===== Records shown =====

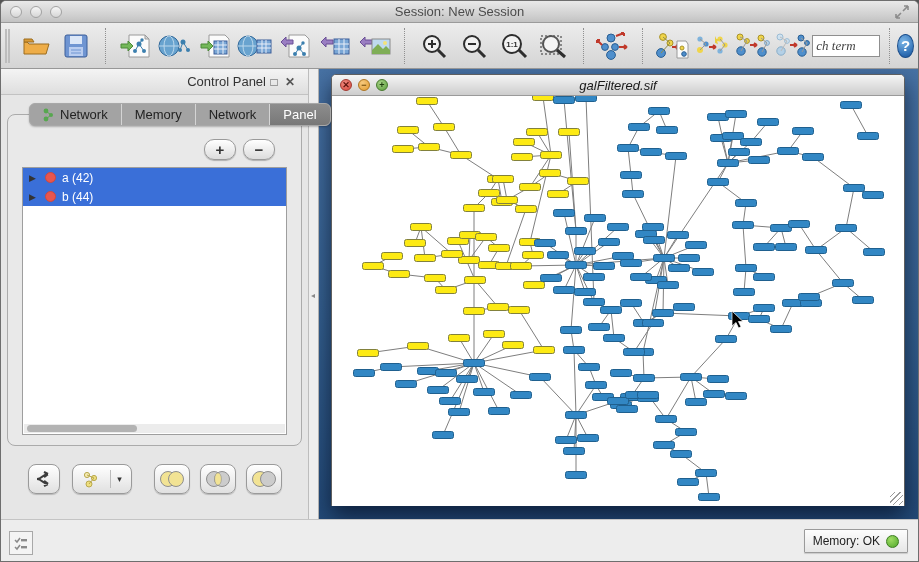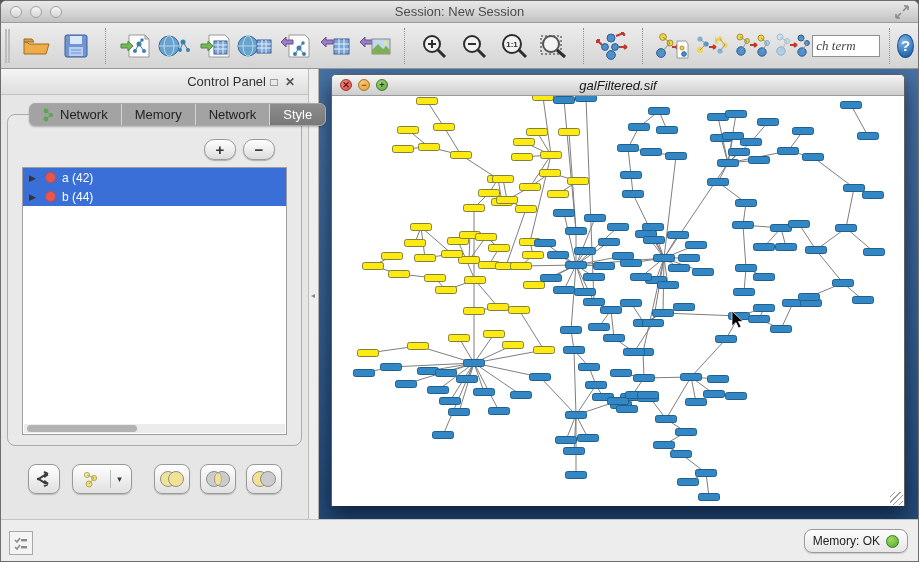--- a/index.html
+++ b/index.html
@@ -107,21 +107,21 @@
   .grip { position:absolute; right:1px; bottom:1px; width:13px; height:13px;
     background:repeating-linear-gradient(135deg, transparent 0 3px, #9a9a9a 3px 4px); }
 
   
   .statusbar { position:absolute; left:0; bottom:0; right:0; height:42px;
     background:#ededed; border-top:1px solid #c4c4c4; }
   .sb-left-btn { position:absolute; left:8px; top:11px; width:24px; height:24px;
     background:#f4f4f4; border:1px solid #a8a8a8; display:flex; align-items:center;
     justify-content:center; }
   .memory-btn { position:absolute; right:10px; top:9px; height:24px;
-    border:1px solid #9a9a9a; border-radius:8px;
+    border:1px solid #9a9a9a; border-radius:1px;
     background:linear-gradient(#fdfdfd,#e6e6e6); display:flex; align-items:center;
     gap:6px; padding:0 8px; font-size:12px; color:#222;
     box-shadow:0 1px 1px rgba(0,0,0,.15); }
   .mem-dot { width:13px; height:13px; border-radius:50%;
     background:radial-gradient(circle at 35% 30%,#9fdc63,#51a82c);
     border:1px solid #3c7d20; }
 </style>
 </head>
 <body>
 
@@ -352,21 +352,21 @@
         </svg>
         <span>Network</span>
       </div>
       <div class="tab">
         <span>Memory</span>
       </div>
       <div class="tab">
         <span>Network</span>
       </div>
       <div class="tab active">
-        <span>Style</span>
+        <span>Panel</span>
       </div>
     </div>
 
     <div class="cp-box">
       <div class="pm-row">
         <div class="pm-btn">
           <span>+</span>
         </div>
         <div class="pm-btn">
           <span>−</span>

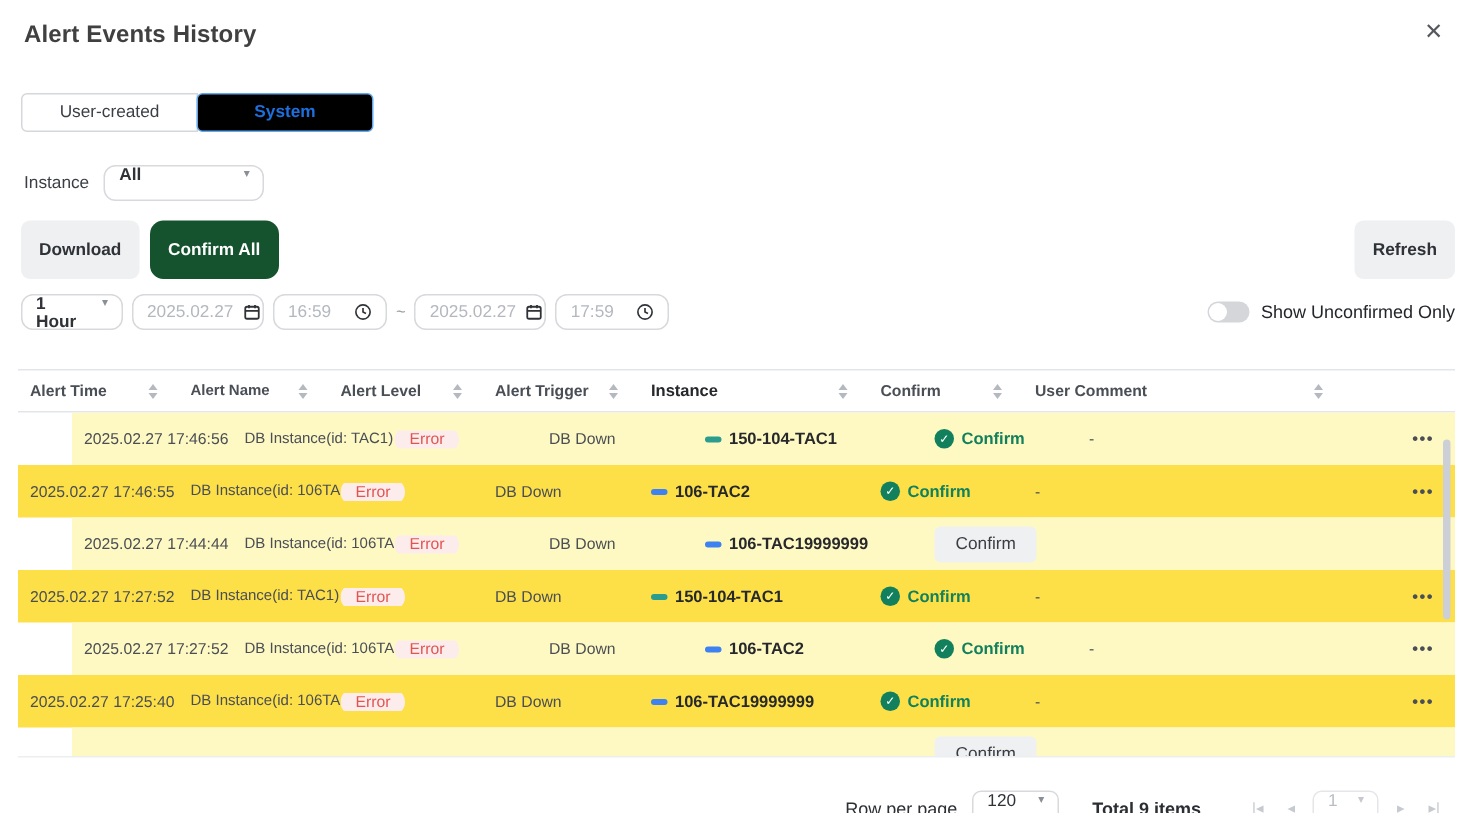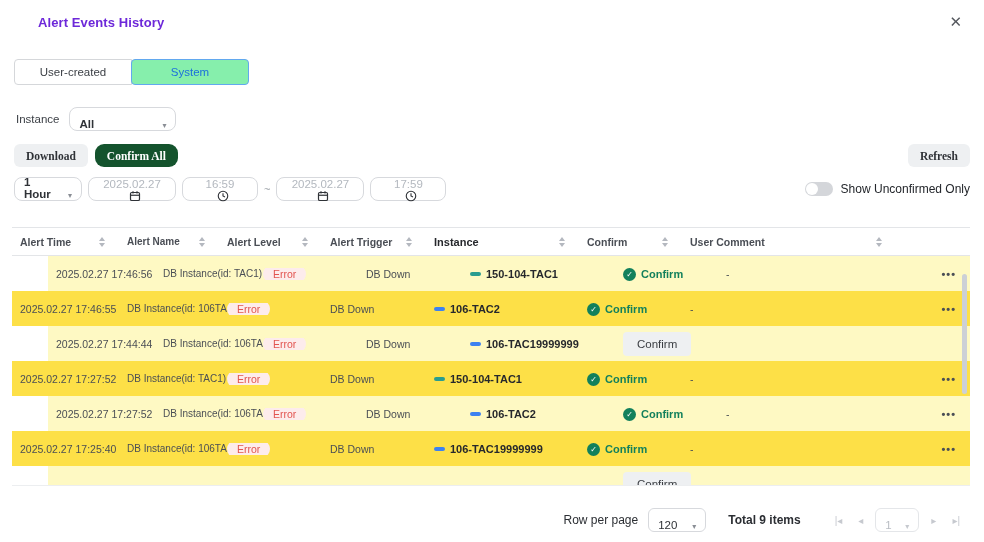--- a/index.html
+++ b/index.html
@@ -2,51 +2,51 @@
 <html><head>
 <meta charset="utf-8">
 <style>
   * { box-sizing: border-box; margin: 0; padding: 0; }
   html,body { width: 984px; height: 542px; }
   body {
     font-family: "Liberation Sans", "DejaVu Sans", sans-serif;
     background: #ffffff; color: #2b2e33; position: relative; overflow: hidden;
   }
   .title-bar { padding: 15px 16px 0 16px; display: flex; justify-content: space-between; align-items: flex-start; }
-  .title { font-size: 13px; font-weight: bold; color: #6d28d9; letter-spacing: .1px; margin-left: 22px; }
+  .title { font-size: 16px; font-weight: bold; color: #404040; letter-spacing: .1px; }
   .close-x { font-size: 15px; color: #55585e; cursor: pointer; margin-right: 6px; line-height: 14px; }
 
   
   .tabs { display: flex; margin: 29px 0 0 14px; }
   .tab { width: 118px; height: 26px; font-size: 11.5px; display: flex; align-items: center; justify-content: center;
          background: #fff; border: 1px solid #d5d7da; color: #3b3f45; cursor: pointer; }
   .tab.inactive { border-radius: 4px 0 0 4px; }
-  .tab.active { background: #86efac; border: 1px solid #62a8ef; color: #1c6fdc; border-radius: 4px; margin-left: -1px; z-index: 1; font-weight: normal; }
+  .tab.active { background: #000000; border: 1px solid #62a8ef; color: #1c6fdc; border-radius: 4px; margin-left: -1px; z-index: 1; font-weight: bold; }
 
   
   .row-instance { display: flex; align-items: center; margin: 22px 0 0 16px; }
   .row-instance .lbl { font-size: 11.5px; color: #3b3f45; margin-right: 10px; }
   .select { height: 24px; border: 1px solid #d7d9dd; border-radius: 8px; background: #fff;
-            display: inline-flex; align-items: flex-end; justify-content: space-between;
+            display: inline-flex; align-items: flex-start; justify-content: space-between;
             font-size: 11.5px; color: #2f3237; padding: 0 9px; cursor: pointer; }
   .select .caret { color: #8a8e95; font-size: 8px; margin-left: 8px; }
   .sel-instance { width: 107px; font-weight: bold; }
 
   .row-buttons { display: flex; align-items: center; margin: 13px 14px 0 14px; }
-  .btn { height: 23px; border: none; border-radius: 6px; font-size: 11.5px; font-weight: bold;
-         padding: 0 12px; cursor: pointer; font-family: Liberation Serif, serif; }
+  .btn { height: 39px; border: none; border-radius: 6px; font-size: 11.5px; font-weight: bold;
+         padding: 0 12px; cursor: pointer; font-family: Liberation Sans, sans-serif; }
   .btn-gray { background: #eef0f2; color: #2f3237; }
   .btn-primary { background: #14532d; color: #ffffff; border-radius: 9px; margin-left: 7px; }
   .btn-refresh { margin-left: auto; }
 
   .row-time { display: flex; align-items: center; margin: 10px 14px 0 14px; }
   .sel-range { width: 68px; font-weight: bold; }
   .input-box { height: 24px; border: 1px solid #d7d9dd; border-radius: 8px; background: #fff;
                display: inline-flex; align-items: center; justify-content: space-between;
-               font-size: 11.5px; color: #b3b8bf; padding: 0 9px; margin-left: 6px; cursor: text; flex-direction: column; }
+               font-size: 11.5px; color: #b3b8bf; padding: 0 9px; margin-left: 6px; cursor: text; }
   .box-date { width: 88px; }
   .box-time { width: 76px; }
   .tilde { color: #9aa0a6; margin: 0 3px 0 6px; font-size: 11px; }
   .toggle-wrap { margin-left: auto; display: flex; align-items: center; }
   .toggle { width: 28px; height: 14px; border-radius: 7px; background: #d4d6da; position: relative; cursor: pointer; }
   .toggle .knob { position: absolute; left: 1px; top: 1px; width: 12px; height: 12px; border-radius: 50%; background: #fff; }
   .toggle-lbl { font-size: 12px; color: #23262b; margin-left: 8px; }
 
   
   .table { margin: 26px 14px 0 12px; border-top: 1px solid #e3e5e8; position: relative; }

=====

#### Work item:
Your copy should match every entry above exactly and contain no pictures.

#### Exercise solution:
--- a/index.html
+++ b/index.html
@@ -107,21 +107,21 @@
   .grip { position:absolute; right:1px; bottom:1px; width:13px; height:13px;
     background:repeating-linear-gradient(135deg, transparent 0 3px, #9a9a9a 3px 4px); }
 
   
   .statusbar { position:absolute; left:0; bottom:0; right:0; height:42px;
     background:#ededed; border-top:1px solid #c4c4c4; }
   .sb-left-btn { position:absolute; left:8px; top:11px; width:24px; height:24px;
     background:#f4f4f4; border:1px solid #a8a8a8; display:flex; align-items:center;
     justify-content:center; }
   .memory-btn { position:absolute; right:10px; top:9px; height:24px;
-    border:1px solid #9a9a9a; border-radius:8px;
+    border:1px solid #9a9a9a; border-radius:1px;
     background:linear-gradient(#fdfdfd,#e6e6e6); display:flex; align-items:center;
     gap:6px; padding:0 8px; font-size:12px; color:#222;
     box-shadow:0 1px 1px rgba(0,0,0,.15); }
   .mem-dot { width:13px; height:13px; border-radius:50%;
     background:radial-gradient(circle at 35% 30%,#9fdc63,#51a82c);
     border:1px solid #3c7d20; }
 </style>
 </head>
 <body>
 
@@ -352,21 +352,21 @@
         </svg>
         <span>Network</span>
       </div>
       <div class="tab">
         <span>Memory</span>
       </div>
       <div class="tab">
         <span>Network</span>
       </div>
       <div class="tab active">
-        <span>Style</span>
+        <span>Panel</span>
       </div>
     </div>
 
     <div class="cp-box">
       <div class="pm-row">
         <div class="pm-btn">
           <span>+</span>
         </div>
         <div class="pm-btn">
           <span>−</span>

--- a/index.html
+++ b/index.html
@@ -2,51 +2,51 @@
 <html><head>
 <meta charset="utf-8">
 <style>
   * { box-sizing: border-box; margin: 0; padding: 0; }
   html,body { width: 984px; height: 542px; }
   body {
     font-family: "Liberation Sans", "DejaVu Sans", sans-serif;
     background: #ffffff; color: #2b2e33; position: relative; overflow: hidden;
   }
   .title-bar { padding: 15px 16px 0 16px; display: flex; justify-content: space-between; align-items: flex-start; }
-  .title { font-size: 13px; font-weight: bold; color: #6d28d9; letter-spacing: .1px; margin-left: 22px; }
+  .title { font-size: 16px; font-weight: bold; color: #404040; letter-spacing: .1px; }
   .close-x { font-size: 15px; color: #55585e; cursor: pointer; margin-right: 6px; line-height: 14px; }
 
   
   .tabs { display: flex; margin: 29px 0 0 14px; }
   .tab { width: 118px; height: 26px; font-size: 11.5px; display: flex; align-items: center; justify-content: center;
          background: #fff; border: 1px solid #d5d7da; color: #3b3f45; cursor: pointer; }
   .tab.inactive { border-radius: 4px 0 0 4px; }
-  .tab.active { background: #86efac; border: 1px solid #62a8ef; color: #1c6fdc; border-radius: 4px; margin-left: -1px; z-index: 1; font-weight: normal; }
+  .tab.active { background: #000000; border: 1px solid #62a8ef; color: #1c6fdc; border-radius: 4px; margin-left: -1px; z-index: 1; font-weight: bold; }
 
   
   .row-instance { display: flex; align-items: center; margin: 22px 0 0 16px; }
   .row-instance .lbl { font-size: 11.5px; color: #3b3f45; margin-right: 10px; }
   .select { height: 24px; border: 1px solid #d7d9dd; border-radius: 8px; background: #fff;
-            display: inline-flex; align-items: flex-end; justify-content: space-between;
+            display: inline-flex; align-items: flex-start; justify-content: space-between;
             font-size: 11.5px; color: #2f3237; padding: 0 9px; cursor: pointer; }
   .select .caret { color: #8a8e95; font-size: 8px; margin-left: 8px; }
   .sel-instance { width: 107px; font-weight: bold; }
 
   .row-buttons { display: flex; align-items: center; margin: 13px 14px 0 14px; }
-  .btn { height: 23px; border: none; border-radius: 6px; font-size: 11.5px; font-weight: bold;
-         padding: 0 12px; cursor: pointer; font-family: Liberation Serif, serif; }
+  .btn { height: 39px; border: none; border-radius: 6px; font-size: 11.5px; font-weight: bold;
+         padding: 0 12px; cursor: pointer; font-family: Liberation Sans, sans-serif; }
   .btn-gray { background: #eef0f2; color: #2f3237; }
   .btn-primary { background: #14532d; color: #ffffff; border-radius: 9px; margin-left: 7px; }
   .btn-refresh { margin-left: auto; }
 
   .row-time { display: flex; align-items: center; margin: 10px 14px 0 14px; }
   .sel-range { width: 68px; font-weight: bold; }
   .input-box { height: 24px; border: 1px solid #d7d9dd; border-radius: 8px; background: #fff;
                display: inline-flex; align-items: center; justify-content: space-between;
-               font-size: 11.5px; color: #b3b8bf; padding: 0 9px; margin-left: 6px; cursor: text; flex-direction: column; }
+               font-size: 11.5px; color: #b3b8bf; padding: 0 9px; margin-left: 6px; cursor: text; }
   .box-date { width: 88px; }
   .box-time { width: 76px; }
   .tilde { color: #9aa0a6; margin: 0 3px 0 6px; font-size: 11px; }
   .toggle-wrap { margin-left: auto; display: flex; align-items: center; }
   .toggle { width: 28px; height: 14px; border-radius: 7px; background: #d4d6da; position: relative; cursor: pointer; }
   .toggle .knob { position: absolute; left: 1px; top: 1px; width: 12px; height: 12px; border-radius: 50%; background: #fff; }
   .toggle-lbl { font-size: 12px; color: #23262b; margin-left: 8px; }
 
   
   .table { margin: 26px 14px 0 12px; border-top: 1px solid #e3e5e8; position: relative; }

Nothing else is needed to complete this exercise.